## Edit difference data
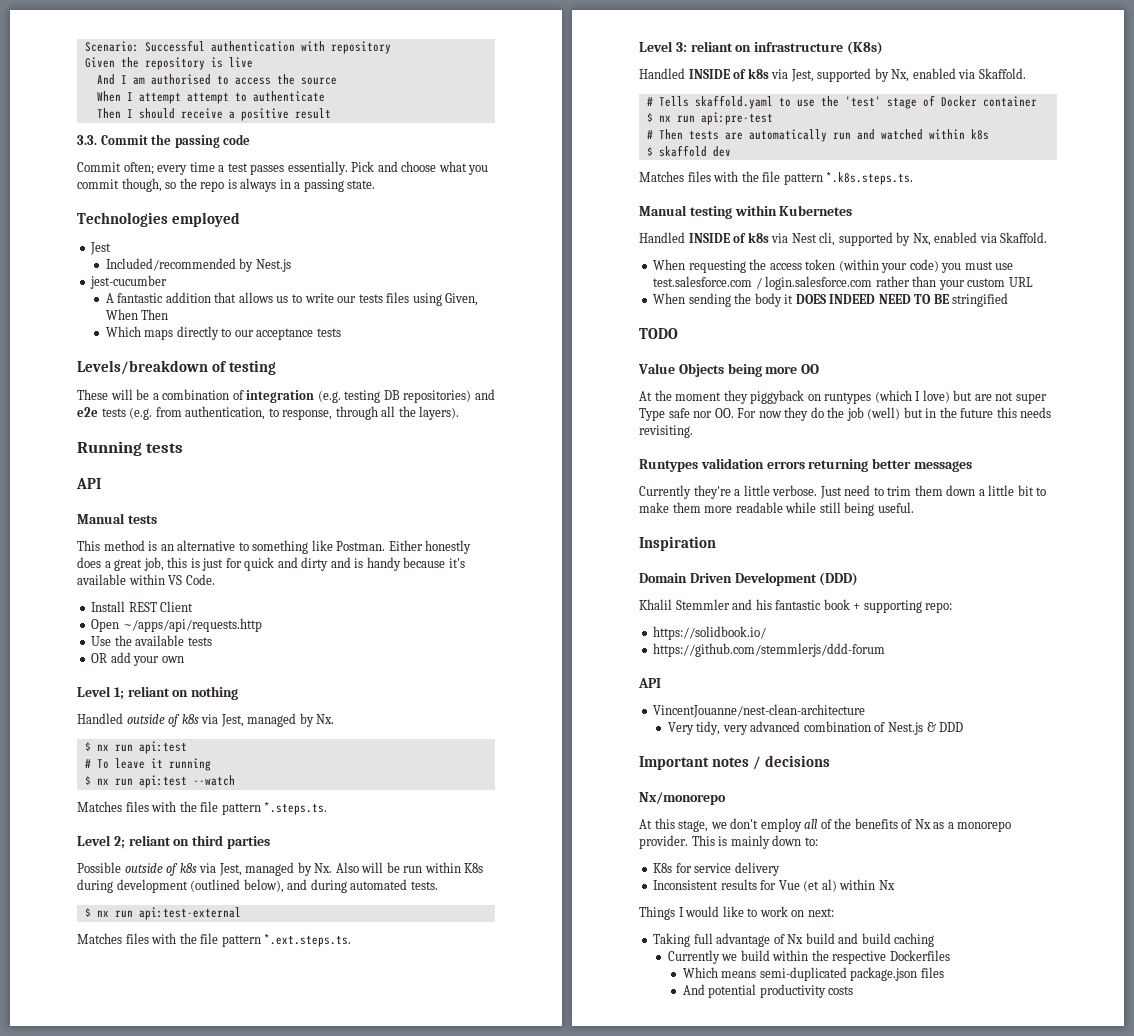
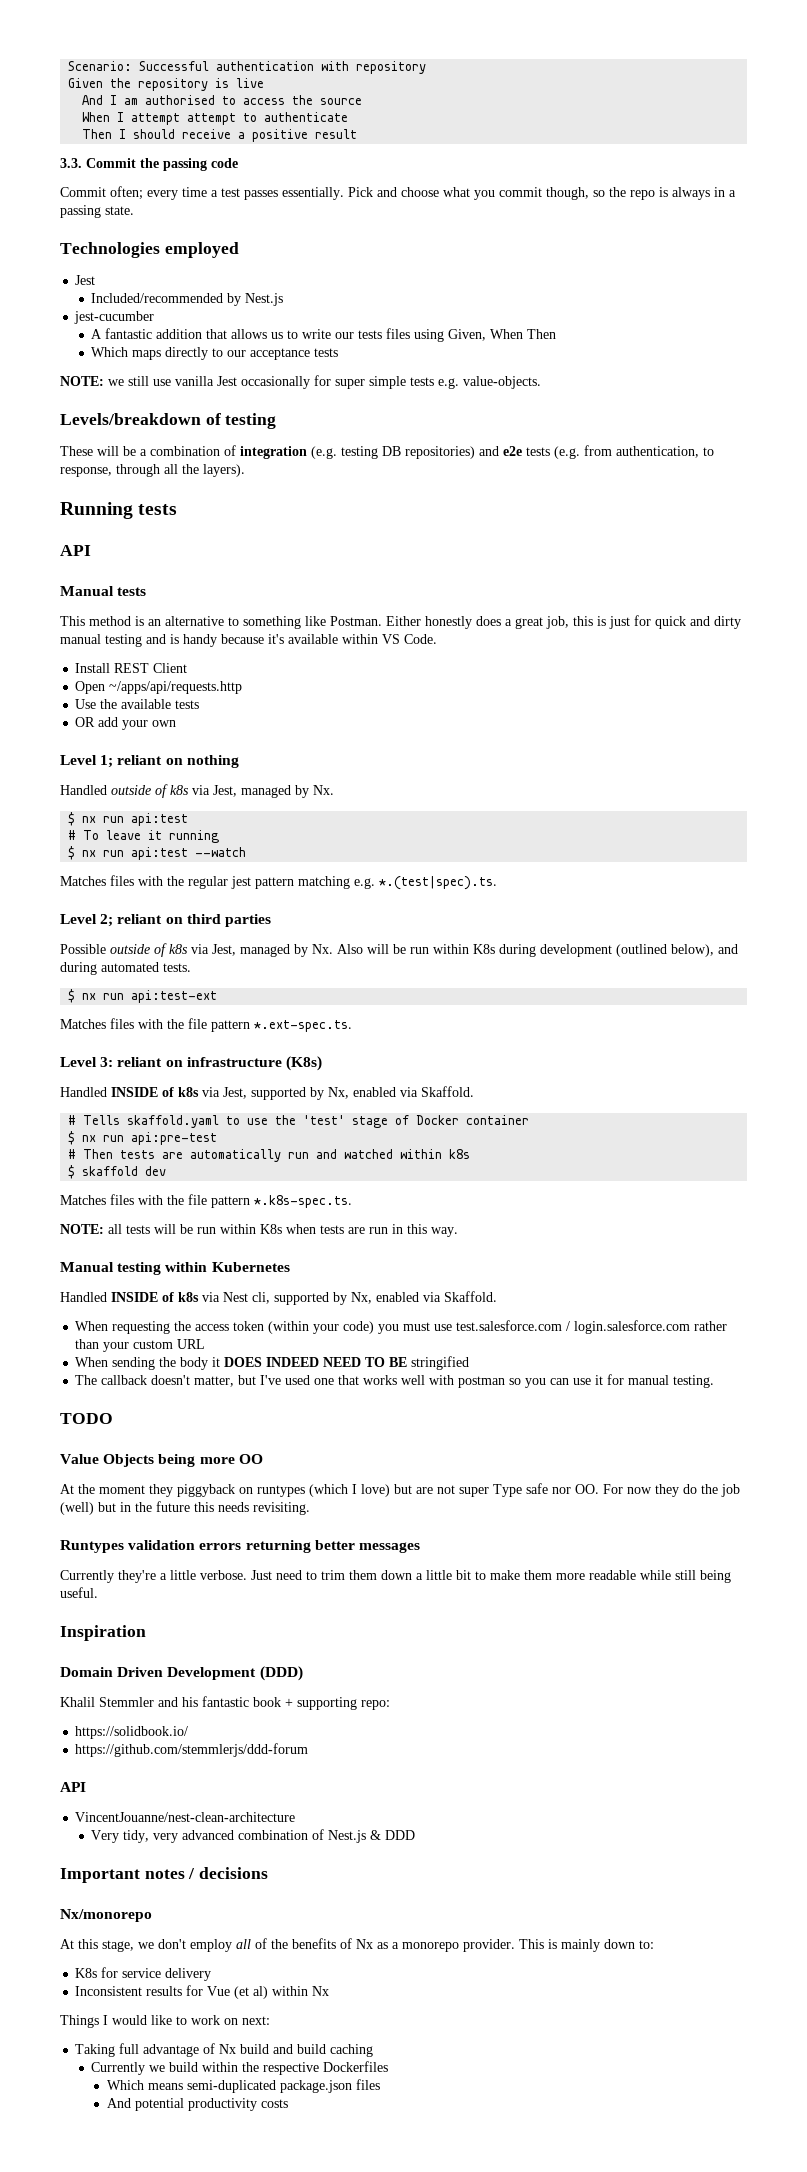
(341, 332) none -> [60,375,541,389] // NOTE: we still use vanilla Jest occasionally for super simple tests e.g. value-objects.
(329, 564) none -> [60,634,142,647] manual testing
[200,801,328,815] file pattern *.steps.ts. -> [188,876,497,890] regular jest pattern matching e.g. *.(test|spec).ts.
[138,907,241,920] [77,933,352,947] api:test-external // Matches files with the file pattern *.ext.steps.ts. -> [131,990,218,1003] [60,1018,352,1032] api:test-ext // Matches files with the file pattern *.ext-spec.ts.
[826,172,914,185] *.k8s.steps.ts. -> [254,1195,352,1208] [60,1224,458,1237] *.k8s-spec.ts. // NOTE: all tests will be run within K8s when tests are run in this way.
(1009, 300) none -> [75,1374,715,1388] // The callback doesn't matter, but I've used one that works well with postman so you can use it for manual testing.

## REQUIRED ACTION
Go back to the records above and write them out exactly, without the pictures.

## EXERCISE RESULT
(341, 332) none -> [60,375,541,389] // NOTE: we still use vanilla Jest occasionally for super simple tests e.g. value-objects.
(329, 564) none -> [60,634,142,647] manual testing
[200,801,328,815] file pattern *.steps.ts. -> [188,876,497,890] regular jest pattern matching e.g. *.(test|spec).ts.
[138,907,241,920] [77,933,352,947] api:test-external // Matches files with the file pattern *.ext.steps.ts. -> [131,990,218,1003] [60,1018,352,1032] api:test-ext // Matches files with the file pattern *.ext-spec.ts.
[826,172,914,185] *.k8s.steps.ts. -> [254,1195,352,1208] [60,1224,458,1237] *.k8s-spec.ts. // NOTE: all tests will be run within K8s when tests are run in this way.
(1009, 300) none -> [75,1374,715,1388] // The callback doesn't matter, but I've used one that works well with postman so you can use it for manual testing.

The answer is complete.